## About this exercise
Print exactly the lines from the line with "[194,510,227,520] [62,533,97,546] folder" to the last line of the data, please, both included.

╭─ Records supplied

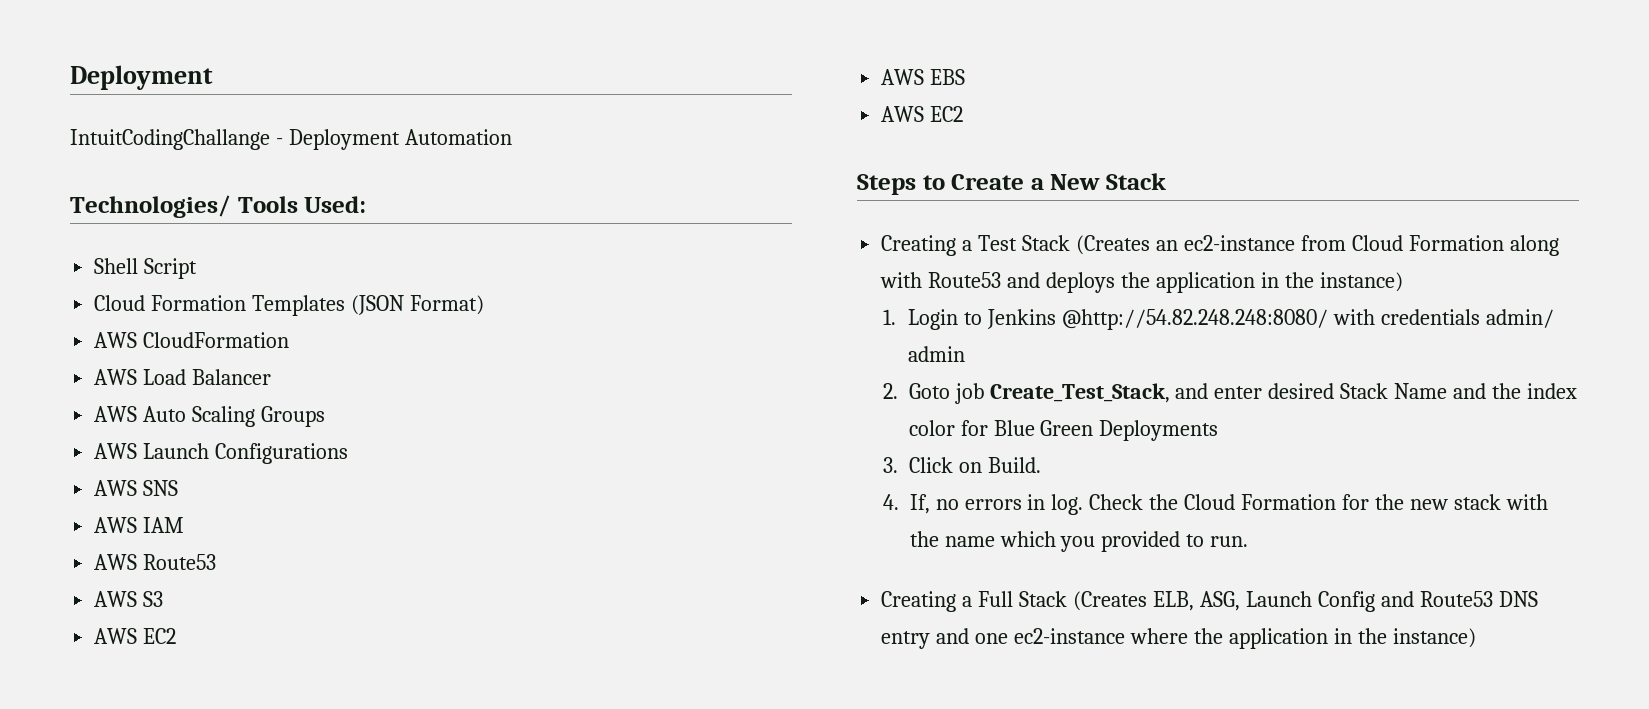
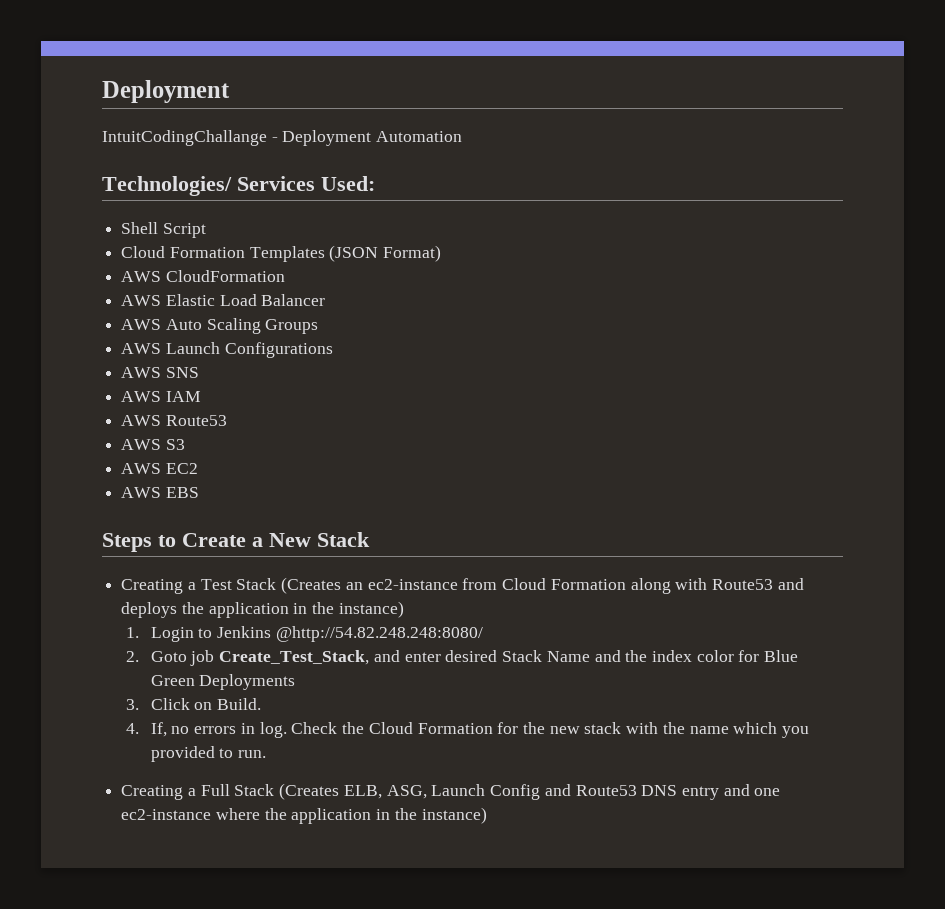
[237,196,298,213] Tools -> [237,176,315,191] Services
(138, 377) none -> [165,294,215,306] Elastic
[881,106,964,122] // AWS EC2 -> (199, 492) none
[1333,309,1554,328] [908,346,966,362] with credentials admin/ admin -> (483, 634) none

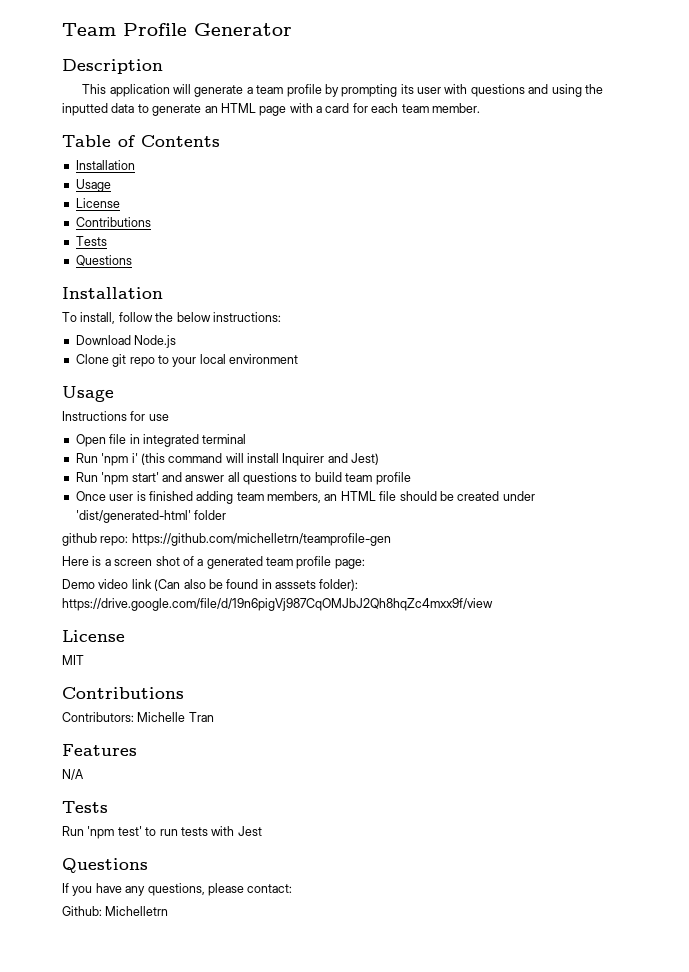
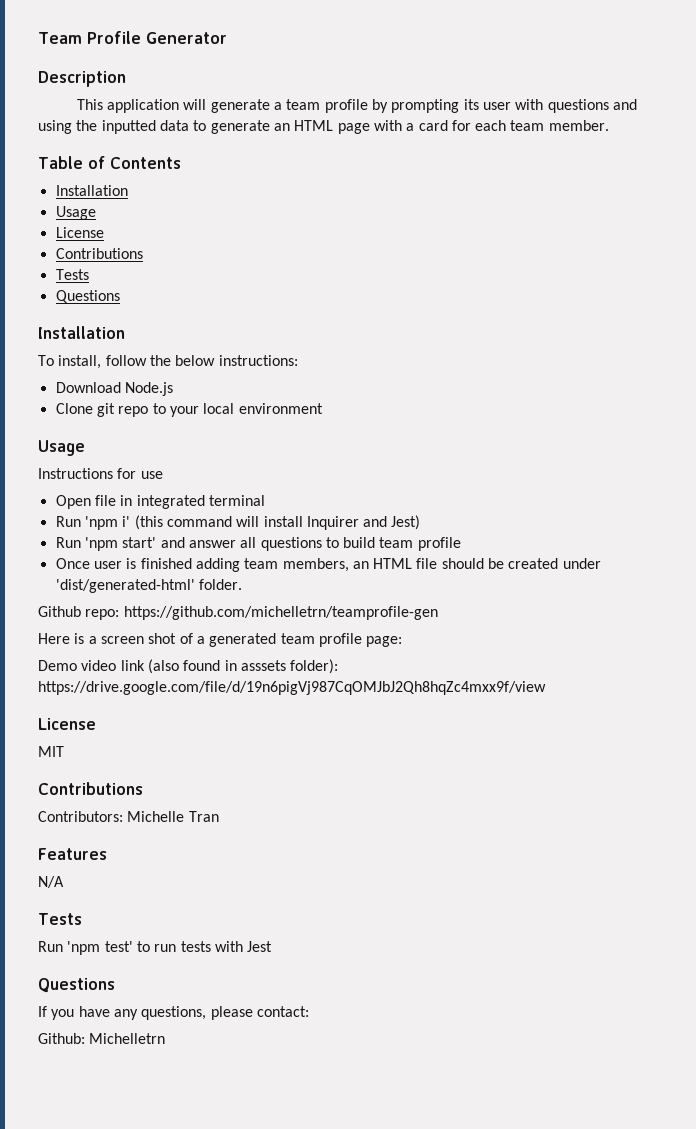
[194,510,227,520] [62,533,97,546] folder // github -> [198,579,242,590] [38,606,81,617] folder. // Github
[154,579,223,591] (Can also be -> [147,659,179,674] (also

╰─

## Exercise result
[194,510,227,520] [62,533,97,546] folder // github -> [198,579,242,590] [38,606,81,617] folder. // Github
[154,579,223,591] (Can also be -> [147,659,179,674] (also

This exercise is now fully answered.